Menurutnya, melalui pakta tersebut AS bisa meminta India bertanggung jawab atas namanya demi keamanan jalur laut di kawasan Samudra Hindia. “Ada tujuan strategis dan tujuan militer,” ungkapnya.
Sawhney menunjukkan bahwa sekarang China bisa menjadi lebih tanpa kompromi di perbatasan yang kontroversial dengan India. Beijing juga tidak gelisah oleh semua itu.
Kementerian Luar Negeri China pada hari Rabu ingin menegaskan kembali bahwa strategi Indo-Pasifik yang diusulkan oleh AS menyuarakan pola pikir perang dingin yang sudah ketinggalan zaman, konfrontasi antara blok dan persaingan geopolitik.
Namun demikian, Wang Wenbin, juru bicara Kementerian Luar Negeri China menyatakan bahwa masalah perbatasan China-India adalah antara kedua negara, dan AS harus berhenti menyebarkan perselisihan di antara negara-negara di kawasan sehingga melemahkan perdamaian dan stabilitas regional.
Sengketa perbatasan Sino-India mencapai skala yang belum pernah terjadi sebelumnya pada musim panas 2020, yang mengakibatkan bentrokan, di mana 20 tentara India tewas.
Tak Ada Kompromi
Sependapat dengan Sawhney, Prof Bali Ram Deepak dari Pusat Kajian China dan Asia Tenggara yang berbasis di New Delhi di Universitas Jawaharlal Nehru, mengatakan bahwa China tidak pernah mengakomodasi jika menyangkut perbatasannya dengan India.
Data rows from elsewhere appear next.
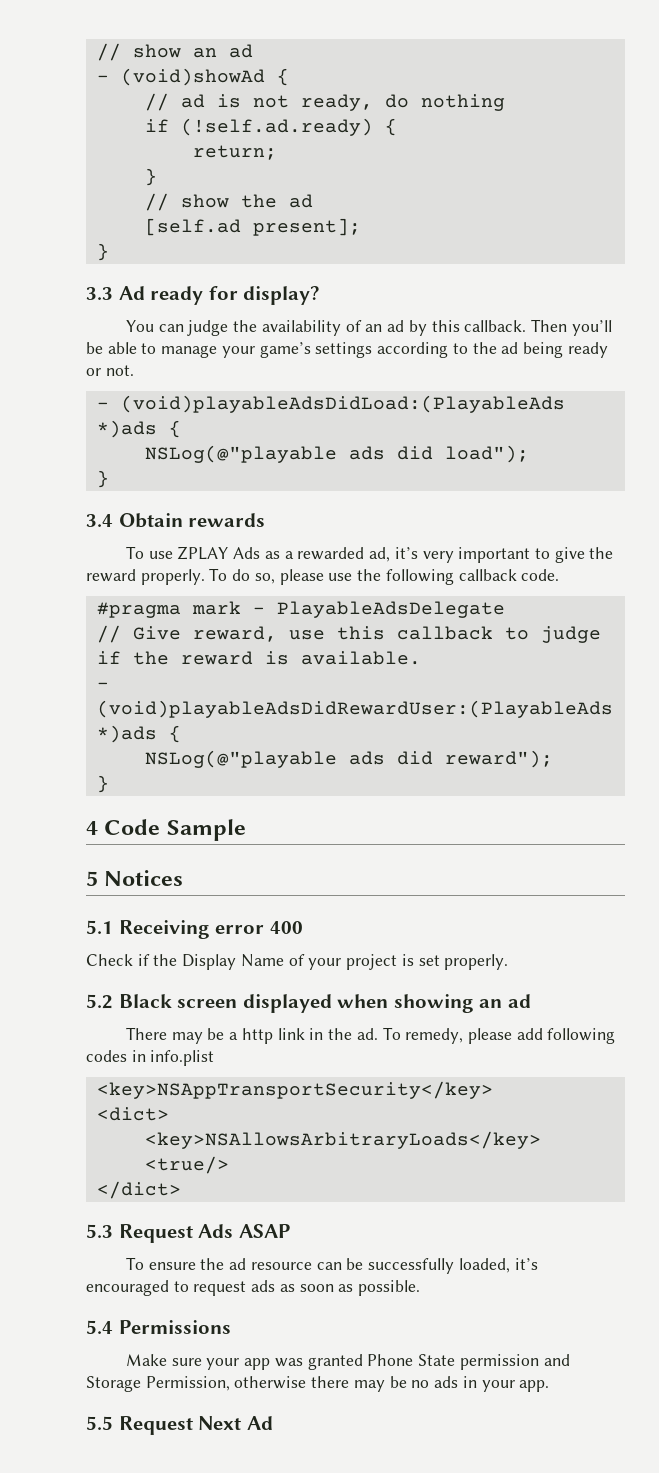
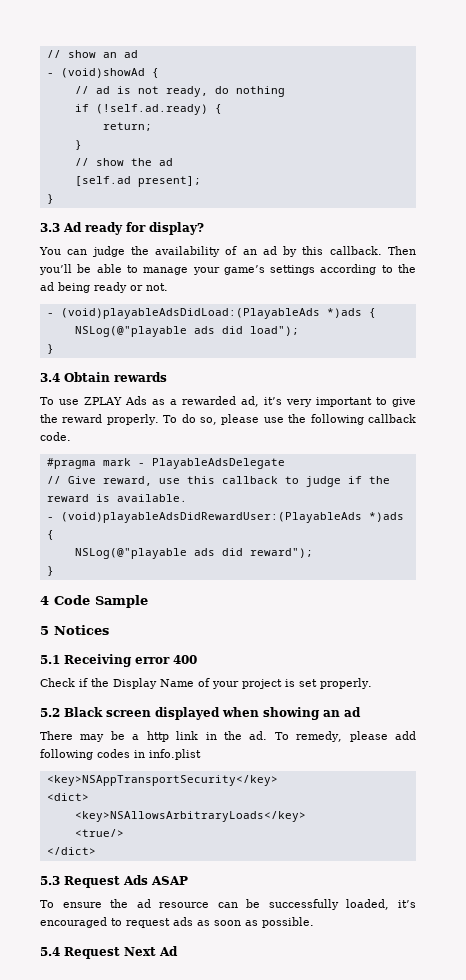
- 5.4 Permissions
- Make sure your app was granted Phone State permission and Storage Permission, otherwise there may be no ads in your app.
- 5.5 Request Next Ad
+ 5.4 Request Next Ad

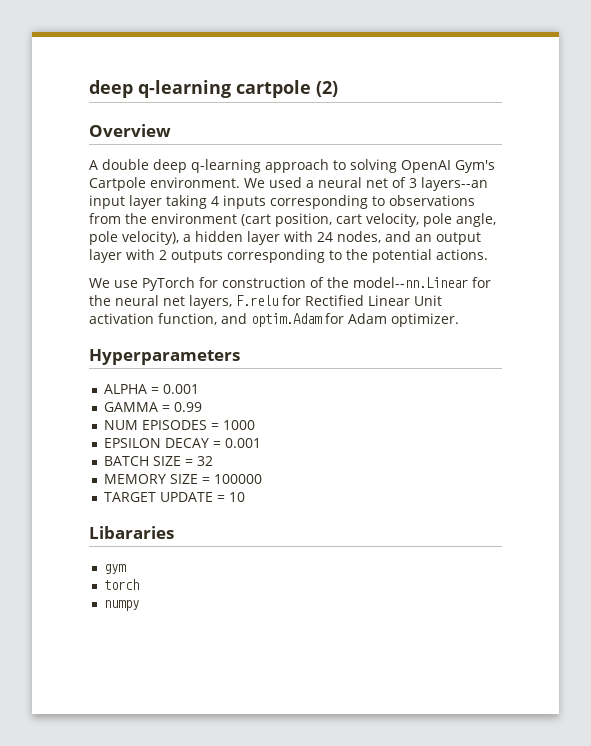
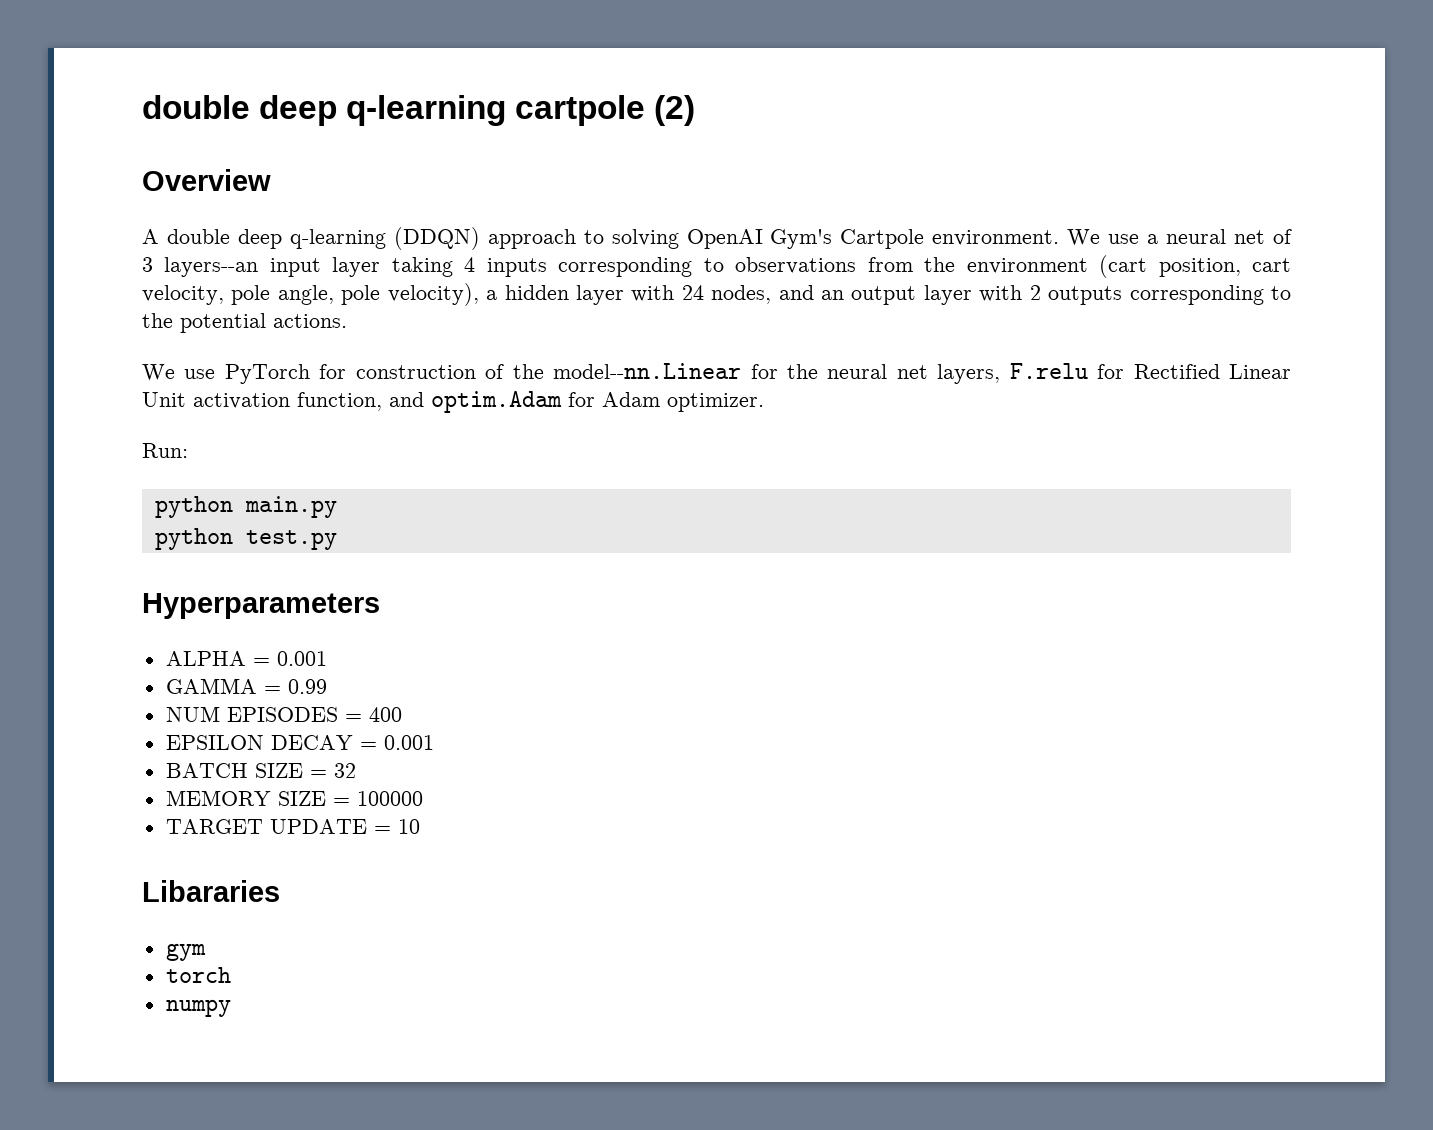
- deep q-learning cartpole (2)
+ double deep q-learning cartpole (2)
- A double deep q-learning approach to solving OpenAI Gym's Cartpole environment.
+ A double deep q-learning (DDQN) approach to solving OpenAI Gym's Cartpole environment.
- We used a neural net of 3 layers--an input layer taking 4 inputs corresponding to observations from the environment (cart position, cart velocity, pole angle, pole velocity), a hidden layer with 24 nodes, and an output layer with 2 outputs corresponding to the potential actions.
+ We use a neural net of 3 layers--an input layer taking 4 inputs corresponding to observations from the environment (cart position, cart velocity, pole angle, pole velocity), a hidden layer with 24 nodes, and an output layer with 2 outputs corresponding to the potential actions.
+ Run:
+ python main.py
+ python test.py
- NUM EPISODES = 1000
+ NUM EPISODES = 400

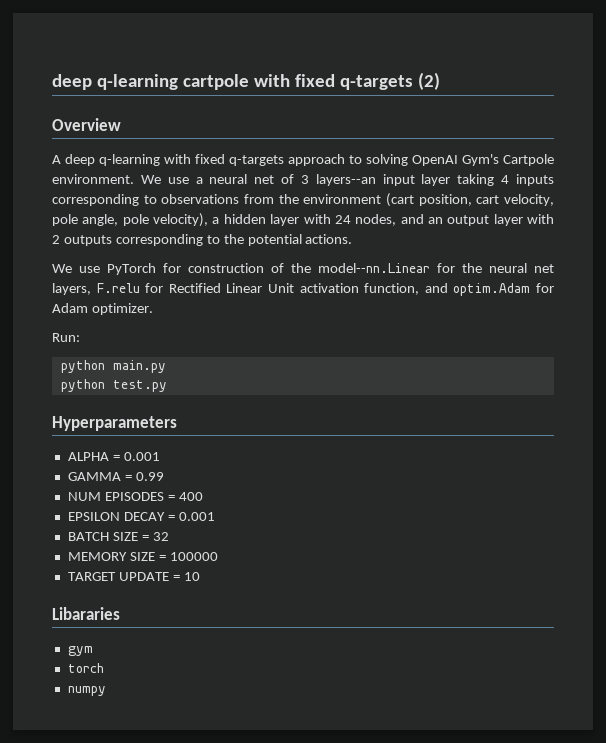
- double deep q-learning cartpole (2)
+ deep q-learning cartpole with fixed q-targets (2)
- A double deep q-learning (DDQN) approach to solving OpenAI Gym's Cartpole environment.
+ A deep q-learning with fixed q-targets approach to solving OpenAI Gym's Cartpole environment.

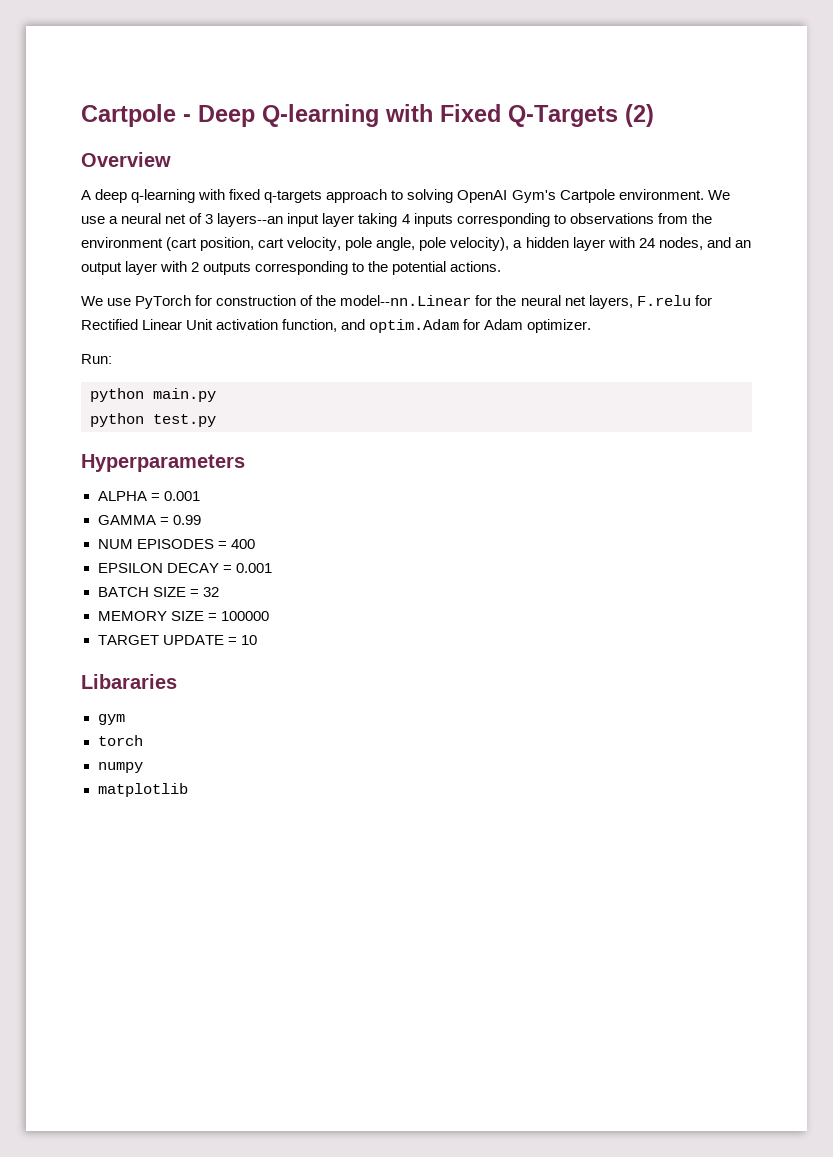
- deep q-learning cartpole with fixed q-targets (2)
+ Cartpole - Deep Q-learning with Fixed Q-Targets (2)
+ matplotlib

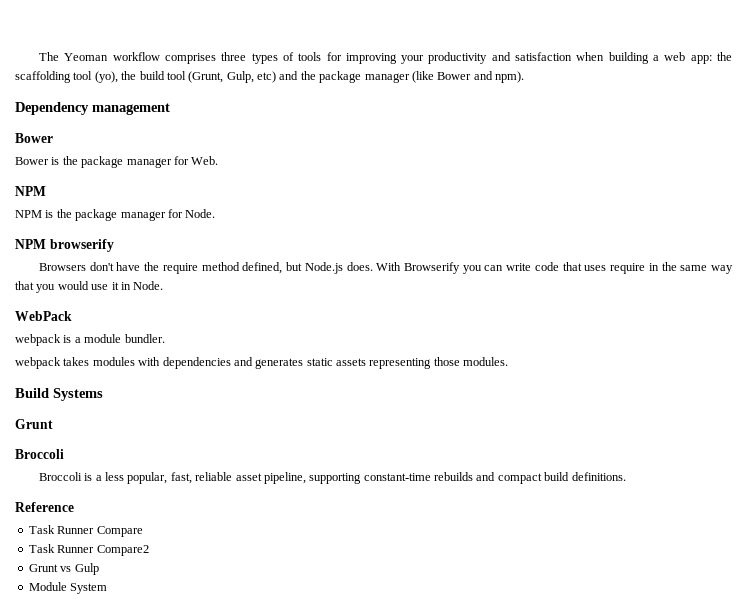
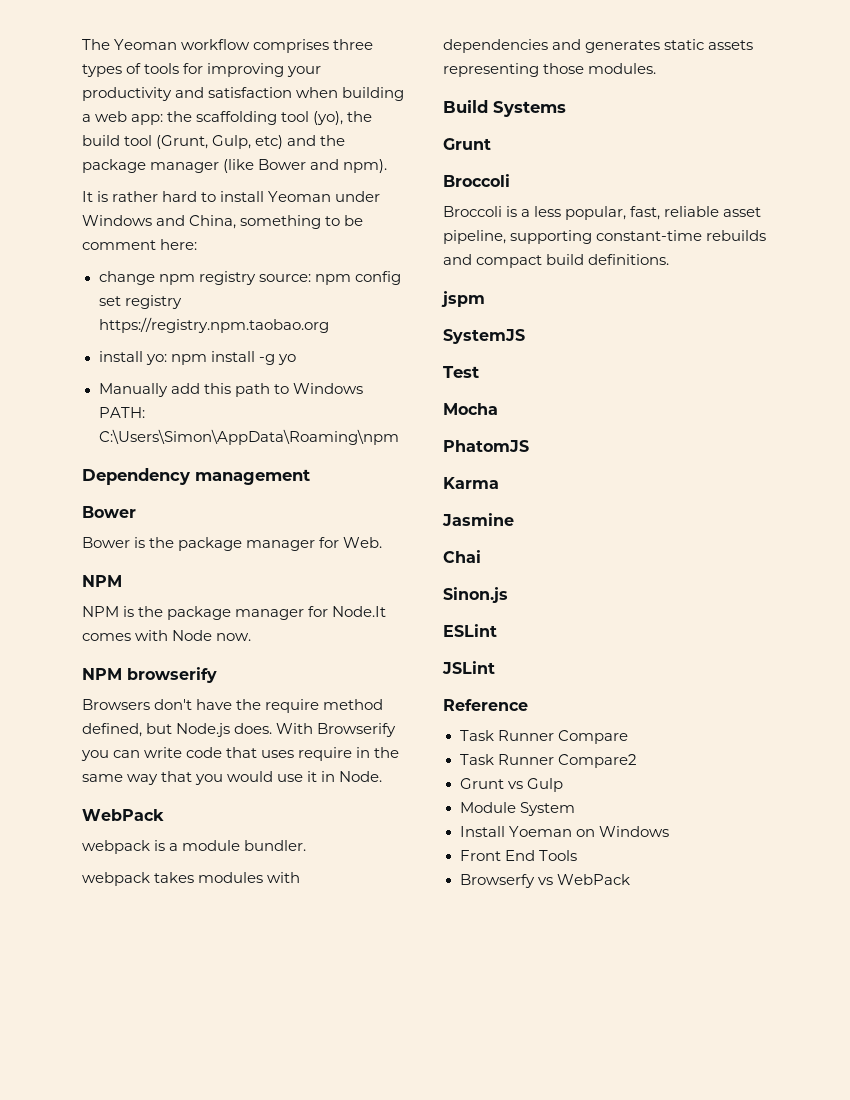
+ It is rather hard to install Yeoman under Windows and China, something to be comment here:
+ change npm registry source: npm config set registry https://registry.npm.taobao.org
+ install yo: npm install -g yo
+ Manually add this path to Windows PATH: C:\Users\Simon\AppData\Roaming\npm
- NPM is the package manager for Node.
+ NPM is the package manager for Node.It comes with Node now.
+ jspm
+ SystemJS
+ Test
+ Mocha
+ PhatomJS
+ Karma
+ Jasmine
+ Chai
+ Sinon.js
+ ESLint
+ JSLint
+ Install Yoeman on Windows
+ Front End Tools
+ Browserfy vs WebPack

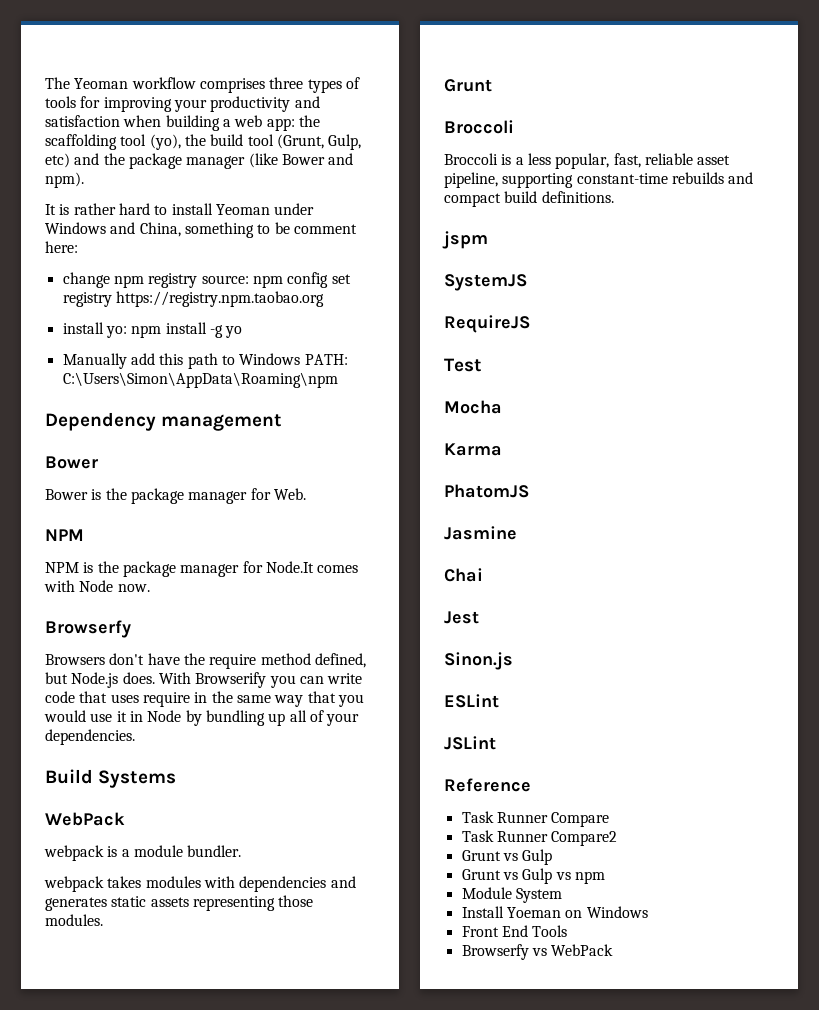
  NPM is the package manager for Node.It comes with Node now.
- NPM browserify
+ Browserfy
- With Browserify you can write code that uses require in the same way that you would use it in Node.
+ With Browserify you can write code that uses require in the same way that you would use it in Node by bundling up all of your dependencies.
+ Build Systems
- Build Systems
+ RequireJS
+ Karma
- Karma
+ Jest
+ Grunt vs Gulp vs npm

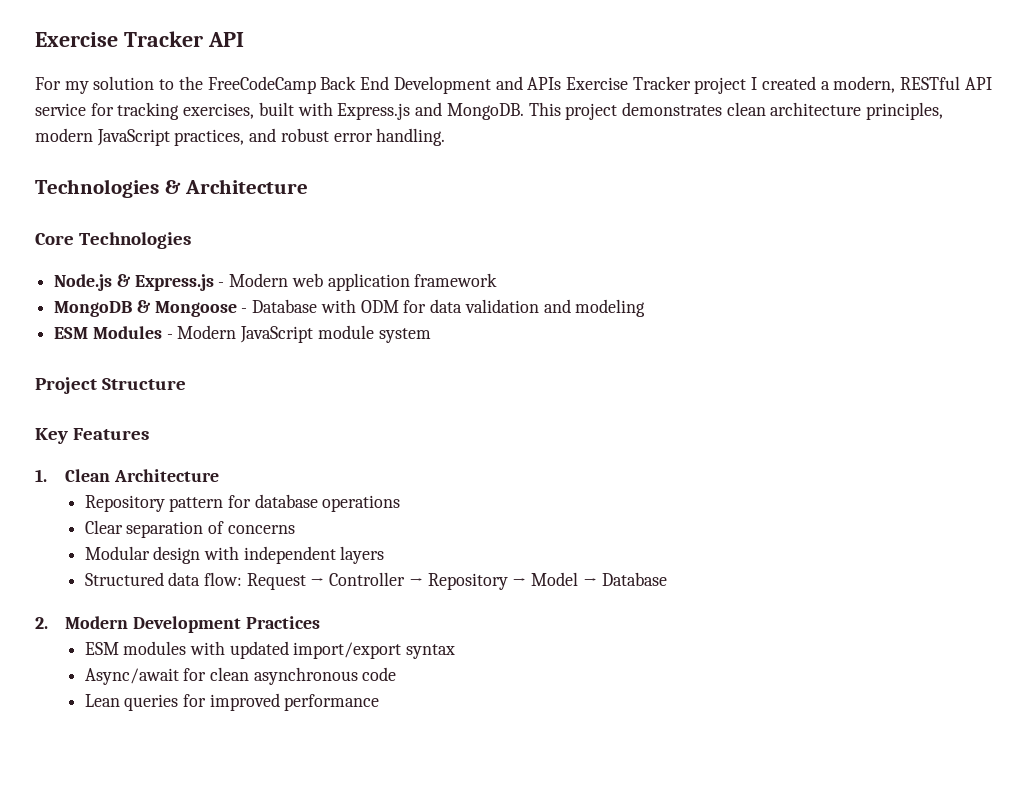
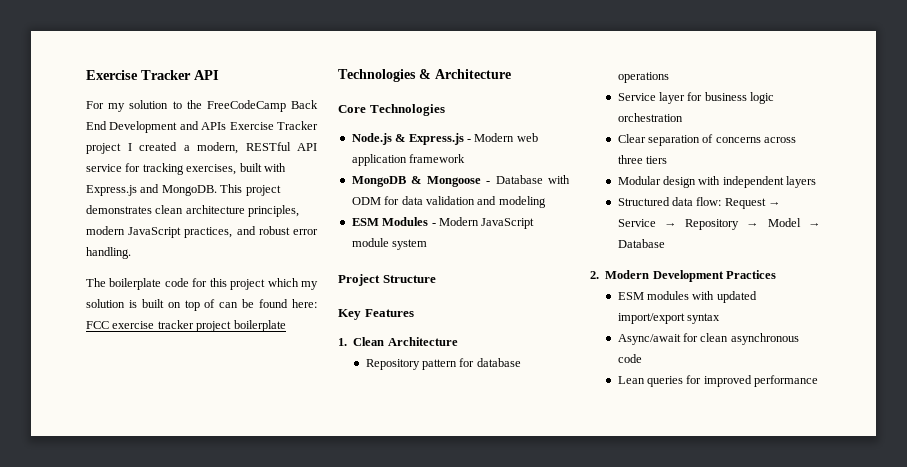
+ The boilerplate code for this project which my solution is built on top of can be found here: FCC exercise tracker project boilerplate
+ Service layer for business logic orchestration
- Clear separation of concerns
+ Clear separation of concerns across three tiers
- Structured data flow: Request → Controller → Repository → Model → Database
+ Structured data flow: Request → Service → Repository → Model → Database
“Jika Anda melihat hubungan kami di tahun 1980-an atau 1990-an, bahkan di dekade pertama 2000, selama tiga dekade ini, meskipun kami meletakkan isu-isu yang diperdebatkan, tidak ada kompromi sama sekali (dari pihak China),” jelasnya.
Prof Deepak melanjutkan bahwa selama tiga dekade, China telah mempersempit kesenjangannya dalam hal kemampuan teknologi dan pertahanan dengan AS, sementara melebarkannya dengan India.
“Mengingat asimetri ini, China menjadi lebih tegas di sepanjang perbatasan kami, dan China percaya bahwa keseimbangan kekuatan setidaknya di Asia mendukungnya dan tidak perlu membuat konsesi apa pun ke India,” lanjutnya.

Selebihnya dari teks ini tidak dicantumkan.